Cover of The Lightkeepers WifeThe Lightkeeper’s Wife by Sarah Anne Johnson

September 9 from Sourcebooks Landmark

Blurb from Bloggers Recommend:

During her husband’s absence in 1843, Hannah acts instinctively and, knowing well that he would disapprove, ventures into a storm to save a drowning sailor. While the title may superficially describe Hannah, Johnson’s novel isn’t simply standard fare for women’s historical fiction. Adventurous, well-paced, and thought provoking, The Lightkeeper’s Wife delves into the construction of gender roles and identity in a patriarchal society dependent on the sea.

Cover of Neverhome

Neverhome by Laird Hunt

September 9 from Little, Brown

Blurb from Bloggers Recommend:

Not all Civil War soldiers were men. Ash Thompson, who enlists in place of her husband, was one such soldier. The experience changes her and her husband in ways they couldn’t have predicted. Reminiscent of True Grit, Neverhome smartly captures the isolation and courage of a determined soldier with a secret.

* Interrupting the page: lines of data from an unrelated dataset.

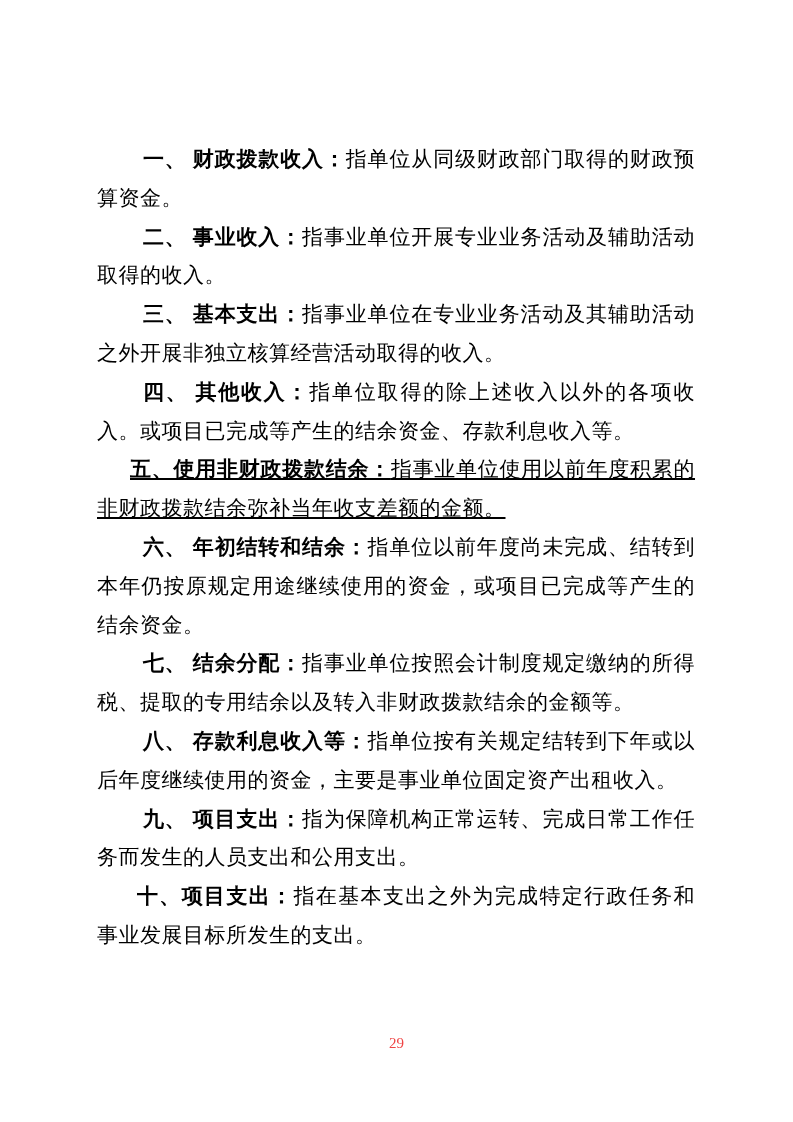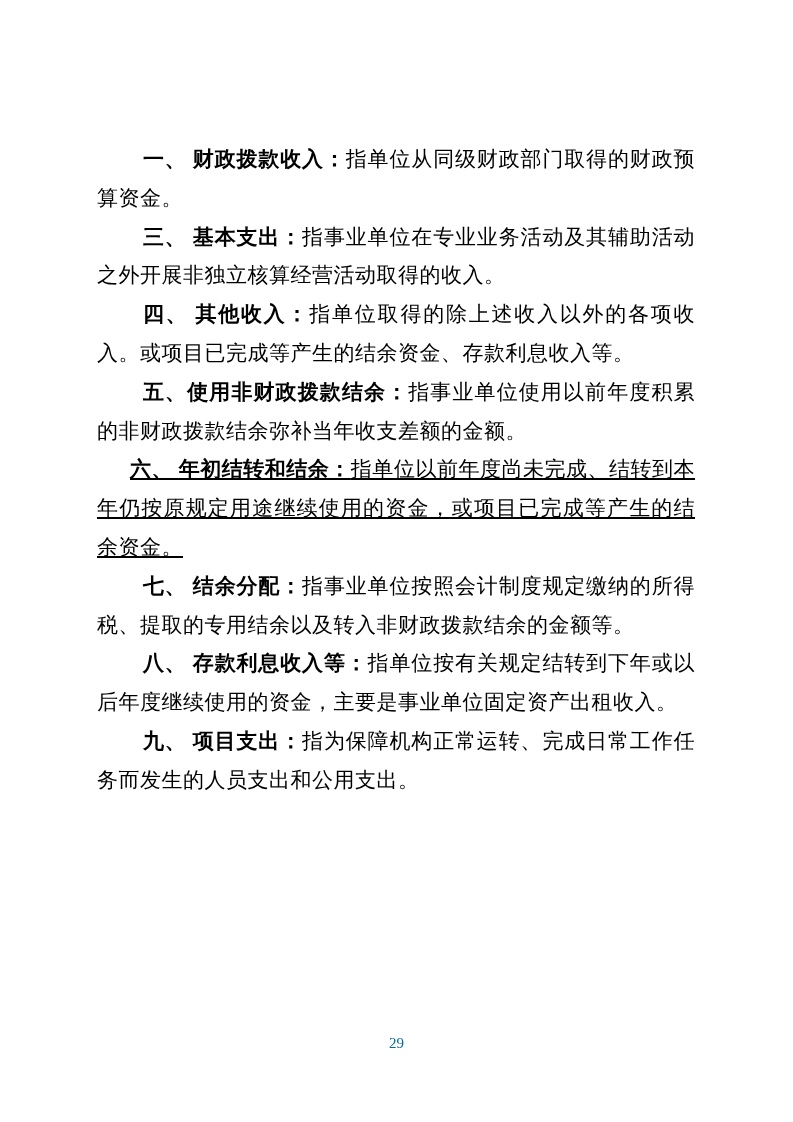"二、 事业收入：指事业单位开展专业业务活动及辅助活动取得的收入。" p { html: none -> <p><b>二、 事业收入：</b><span>指事业单位开展专业业务活动及辅助活动取得的收入。</span></p> }
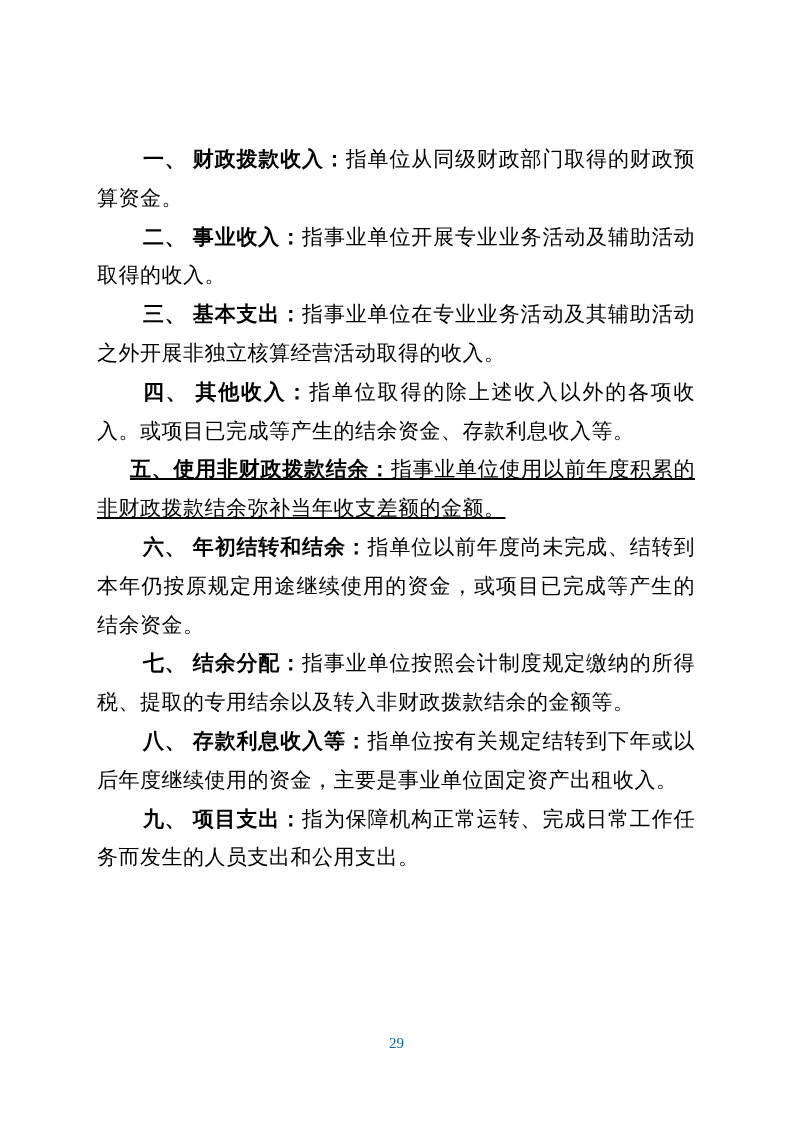"十、项目支出：指在基本支出之外为完成特定行政任务和事业发展目标所发生的支出。" p { html: none -> <p><b>十、项目支出：</b><span>指在基本支出之外为完成特定行政任务和事业发展目标所发生的支出。</span></p> }
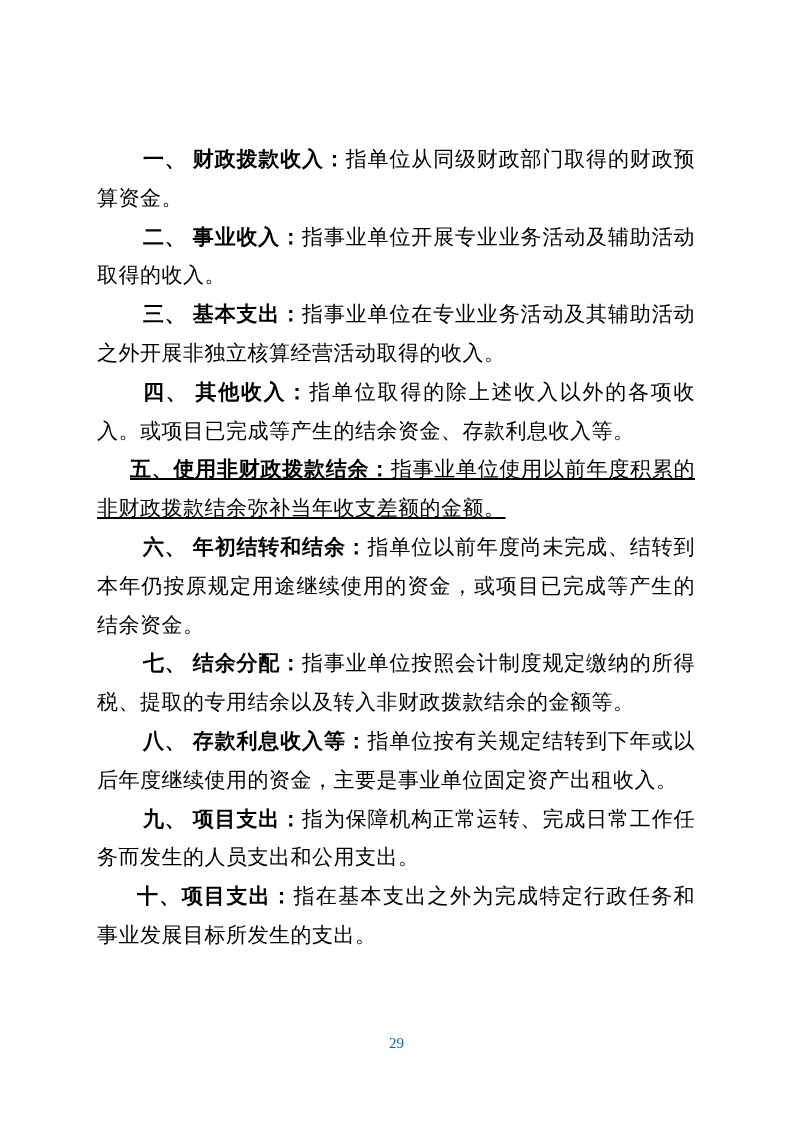"29" .page-footer { color: #0369a1 -> #ef4444 }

Both of these novels follow women as they venture down paths traditionally traveled by men. Prior to the circumstances beginning each novel, these women were restricted to the expectations of their gender. Walking beside these women was fascinating. They had the fortitude to persevere despite the disapproval of outside forces, but taking steps outside of the box to which they had been circumscribed wasn’t all that they might have hoped. Often they found that what looked like freedom before comes with limitations of its own. After reading these two books, I’m even more eager to read Liar, Temptress, Soldier, Spy by Karen Abbott. It’s also a September release featured in Bloggers Recommend.